The Woodstock Town Board, on April 16, once again heard from a roomful of residents concerned about harmful health effects of the new 5G wireless technology.
Those who came to speak about 5G were disappointed about having to wait until the end of the business meeting to speak, some two hours later, but it didn’t dampen their passion. But there were audible groans and gasps when Supervisor Bill McKenna explained limitations against local regulation.
The town has discussed placing a hold on applications for 5G facilities until it studies the health ramifications and it can sort out what it can and can’t do, but that might place it in legal jeopardy. “According to the federal government, moratoriums are not legal and would land us in court,” McKenna said.
It also seems the federal government is putting a rush on applications in order to get the technology built. It has imposed “shot clocks” giving municipalities 60 days to approve 5G equipment at an existing facility or 90 days for a new structure.
When reviewing applications, or discussing legislations, towns are also not supposed to talk about the health effects and are discouraged from dictating aesthetics for cell sites, McKenna said.
The new 5G technology is intended to provide higher speed communications for entire communities, but that will require placing cell sites as close as 200-300 feet apart. The industry says it can effectively eliminate the need for individual wifi routers in homes and businesses, but concerned residents say it can result in blanketing every square inch of a community with radiation.

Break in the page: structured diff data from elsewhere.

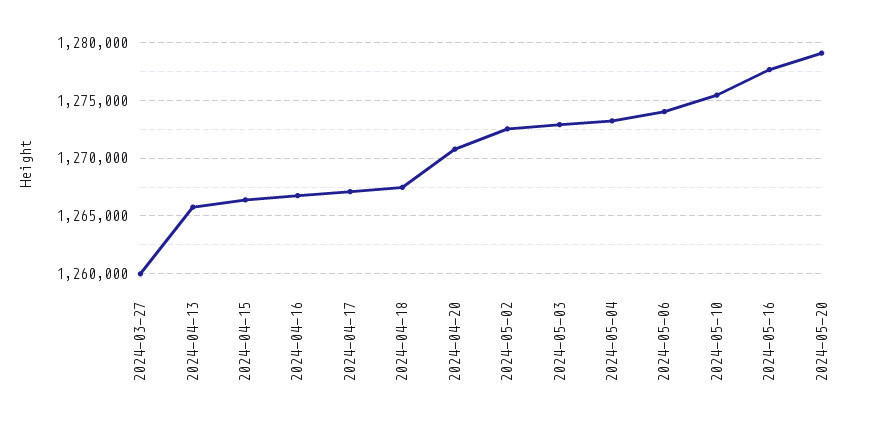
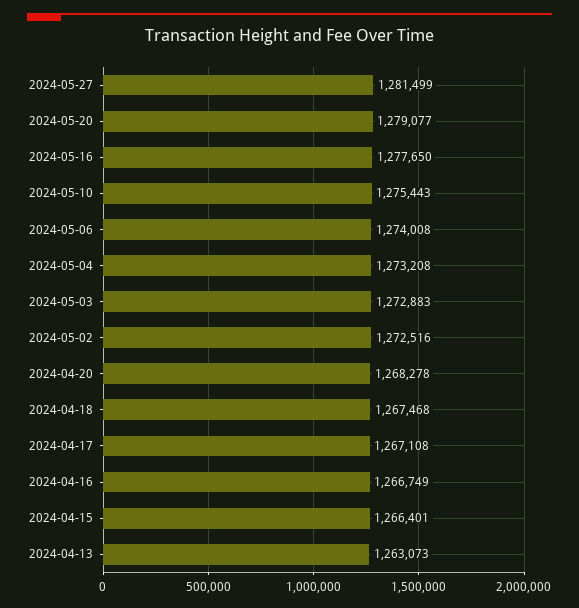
2024-03-27: 1260000 -> none
2024-04-13: 1266000 -> 1263073
2024-04-20: 1271000 -> 1268278
2024-05-27: none -> 1281499

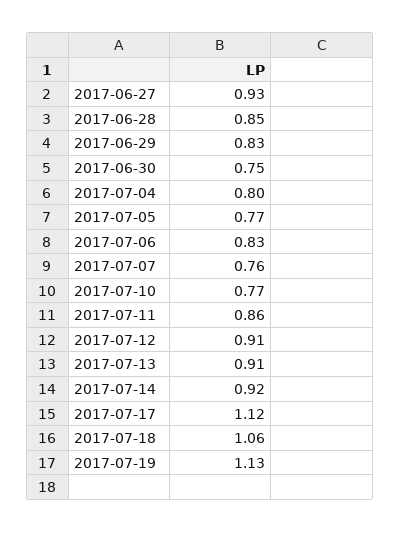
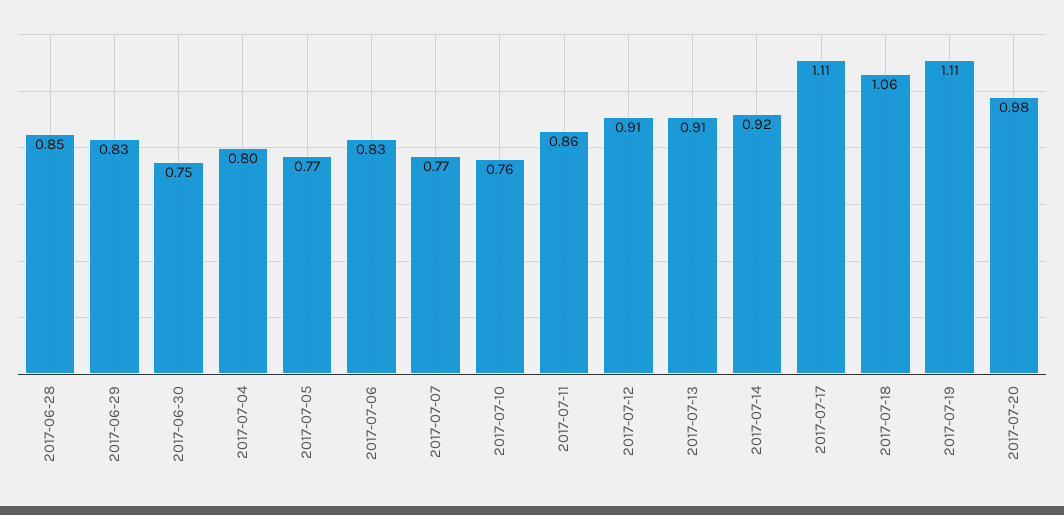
2017-06-27: 0.93 -> none
2017-07-07: 0.76 -> 0.77
2017-07-10: 0.77 -> 0.76
2017-07-17: 1.12 -> 1.11
2017-07-19: 1.13 -> 1.11
2017-07-20: none -> 0.98

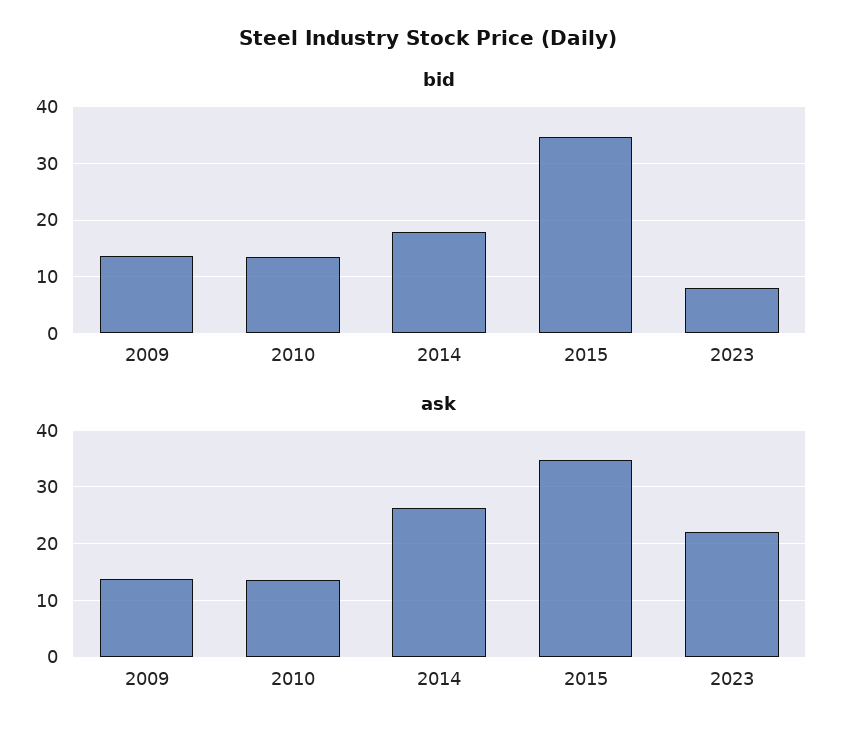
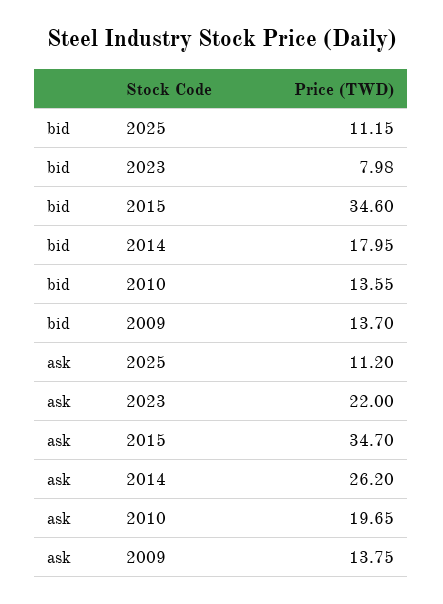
ask, 2010: 14 -> 19.65
bid, 2025: none -> 11.15
ask, 2025: none -> 11.2

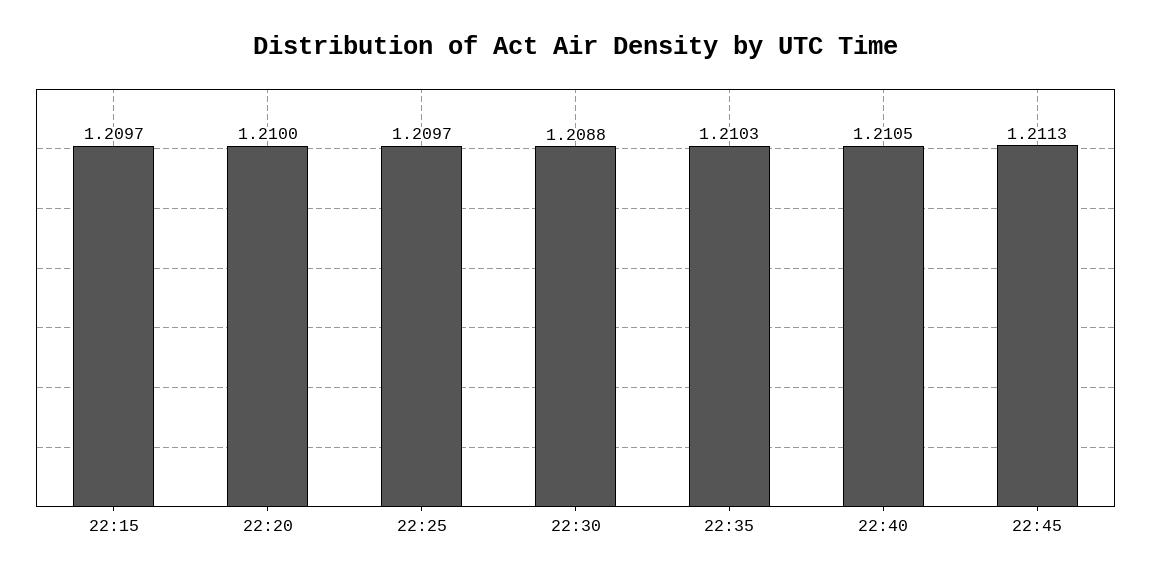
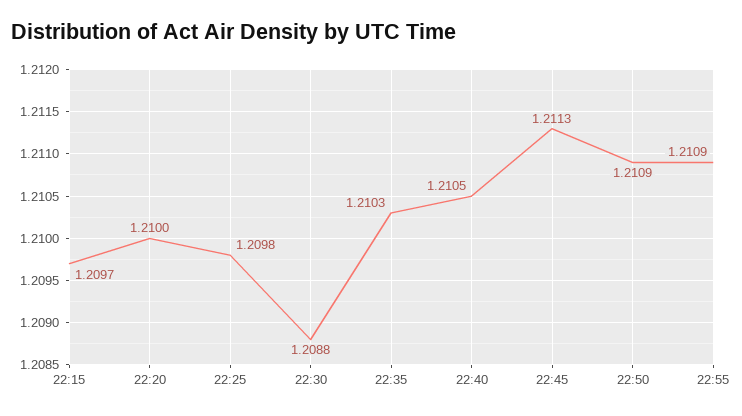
22:25: 1.2097 -> 1.2098
22:50: none -> 1.2109
22:55: none -> 1.2109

Councilman Richard Heppner urged the board to review zoning regulations because the existing sections on communications are outdated when compared to current wireless technology.
“Although it may not be legal, I’m for putting in a moratorium,” said Councilman Lorin Rose. “I’ve never seen anybody come in and say they really want 5G.” Rose said he lives at the edge of what he calls “Radio Free Bearsville” and he likes being out of cell phone range.
“I’m in favor of doing whatever we can to stop it,” said Reggie Earls, who suggested it might be better if everyone isn’t on their phones all the time.
“I want to know what this insane rush is to inflict this on the population,” resident Abbey Mitchell said. “It’s madness.”
Steve Romine, who has been outspoken on the topic, warned it must be stopped and said that there are no peer-reviewed studies showing the technology is safe. “Humanity as a whole has never really lived with the amount of radiation that they’re going to dump on us,” he said.
“We’re not trying to cause problems,” said Raji Nevin. “We’re trying to come up with solutions,” she said, strongly objecting to being cut off after a one-minute-per-speaker limit. Nevin said she and Romine have given the Town Board “massive amounts of documentation” and were disappointed by McKenna’s response.
Based on a recommendation in the recently adopted Comprehensive Plan, the board plans to form a telecommunications committee to address 5G concerns and come up with solutions to a lack of cell phone coverage in the western part of town.